[Data records]
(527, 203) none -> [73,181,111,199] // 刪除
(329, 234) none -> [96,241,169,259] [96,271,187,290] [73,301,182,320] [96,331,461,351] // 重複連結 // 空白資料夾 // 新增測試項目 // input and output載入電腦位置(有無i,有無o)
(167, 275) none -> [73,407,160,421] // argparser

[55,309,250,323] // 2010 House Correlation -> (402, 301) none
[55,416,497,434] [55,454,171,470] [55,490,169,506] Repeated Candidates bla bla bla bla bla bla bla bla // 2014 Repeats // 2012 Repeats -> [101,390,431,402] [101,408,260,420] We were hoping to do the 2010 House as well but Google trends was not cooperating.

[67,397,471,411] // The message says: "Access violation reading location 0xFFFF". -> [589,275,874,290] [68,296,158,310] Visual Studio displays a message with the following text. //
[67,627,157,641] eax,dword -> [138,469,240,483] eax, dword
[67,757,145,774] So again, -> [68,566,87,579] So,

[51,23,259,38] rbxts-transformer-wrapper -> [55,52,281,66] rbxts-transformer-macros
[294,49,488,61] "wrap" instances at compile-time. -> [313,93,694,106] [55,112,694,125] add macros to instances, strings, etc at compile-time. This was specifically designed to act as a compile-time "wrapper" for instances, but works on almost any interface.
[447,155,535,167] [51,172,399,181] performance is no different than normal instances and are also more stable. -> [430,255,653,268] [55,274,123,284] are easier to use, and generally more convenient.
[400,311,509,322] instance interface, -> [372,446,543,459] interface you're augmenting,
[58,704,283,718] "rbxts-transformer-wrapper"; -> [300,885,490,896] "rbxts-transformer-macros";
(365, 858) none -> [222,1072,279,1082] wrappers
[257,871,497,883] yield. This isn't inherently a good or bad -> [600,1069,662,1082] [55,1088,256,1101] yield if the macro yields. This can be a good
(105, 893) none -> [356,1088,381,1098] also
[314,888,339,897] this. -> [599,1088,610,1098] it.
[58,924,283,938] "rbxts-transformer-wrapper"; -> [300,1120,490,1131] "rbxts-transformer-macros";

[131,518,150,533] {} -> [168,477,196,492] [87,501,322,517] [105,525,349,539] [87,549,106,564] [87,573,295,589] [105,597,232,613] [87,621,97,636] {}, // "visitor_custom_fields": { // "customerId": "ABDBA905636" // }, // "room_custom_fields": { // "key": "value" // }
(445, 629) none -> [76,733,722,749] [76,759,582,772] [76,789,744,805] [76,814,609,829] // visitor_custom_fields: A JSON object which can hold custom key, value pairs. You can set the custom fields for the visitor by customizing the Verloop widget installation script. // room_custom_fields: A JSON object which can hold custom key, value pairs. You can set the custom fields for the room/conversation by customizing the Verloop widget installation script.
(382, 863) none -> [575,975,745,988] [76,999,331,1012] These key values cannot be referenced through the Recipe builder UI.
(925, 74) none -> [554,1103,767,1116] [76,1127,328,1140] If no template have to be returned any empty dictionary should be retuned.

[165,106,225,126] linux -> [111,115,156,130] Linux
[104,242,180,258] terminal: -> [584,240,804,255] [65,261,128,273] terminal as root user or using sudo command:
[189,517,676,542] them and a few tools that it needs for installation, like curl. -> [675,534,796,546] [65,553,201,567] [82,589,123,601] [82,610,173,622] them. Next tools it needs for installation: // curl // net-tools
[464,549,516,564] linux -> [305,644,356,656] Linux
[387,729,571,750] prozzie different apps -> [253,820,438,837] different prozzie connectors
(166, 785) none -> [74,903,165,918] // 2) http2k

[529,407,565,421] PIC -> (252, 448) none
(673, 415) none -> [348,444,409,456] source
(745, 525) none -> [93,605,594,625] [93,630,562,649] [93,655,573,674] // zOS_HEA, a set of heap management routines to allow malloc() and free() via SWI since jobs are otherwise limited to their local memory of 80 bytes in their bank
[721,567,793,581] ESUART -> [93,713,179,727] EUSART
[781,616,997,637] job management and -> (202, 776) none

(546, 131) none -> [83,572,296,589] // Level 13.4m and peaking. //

**Exercise**
Going back over the entries above, copy word for word every line from the one that has "(445, 629) none" on through the one that has "[464,549,516,564] linux ->".

**Response below**
(445, 629) none -> [76,733,722,749] [76,759,582,772] [76,789,744,805] [76,814,609,829] // visitor_custom_fields: A JSON object which can hold custom key, value pairs. You can set the custom fields for the visitor by customizing the Verloop widget installation script. // room_custom_fields: A JSON object which can hold custom key, value pairs. You can set the custom fields for the room/conversation by customizing the Verloop widget installation script.
(382, 863) none -> [575,975,745,988] [76,999,331,1012] These key values cannot be referenced through the Recipe builder UI.
(925, 74) none -> [554,1103,767,1116] [76,1127,328,1140] If no template have to be returned any empty dictionary should be retuned.

[165,106,225,126] linux -> [111,115,156,130] Linux
[104,242,180,258] terminal: -> [584,240,804,255] [65,261,128,273] terminal as root user or using sudo command:
[189,517,676,542] them and a few tools that it needs for installation, like curl. -> [675,534,796,546] [65,553,201,567] [82,589,123,601] [82,610,173,622] them. Next tools it needs for installation: // curl // net-tools
[464,549,516,564] linux -> [305,644,356,656] Linux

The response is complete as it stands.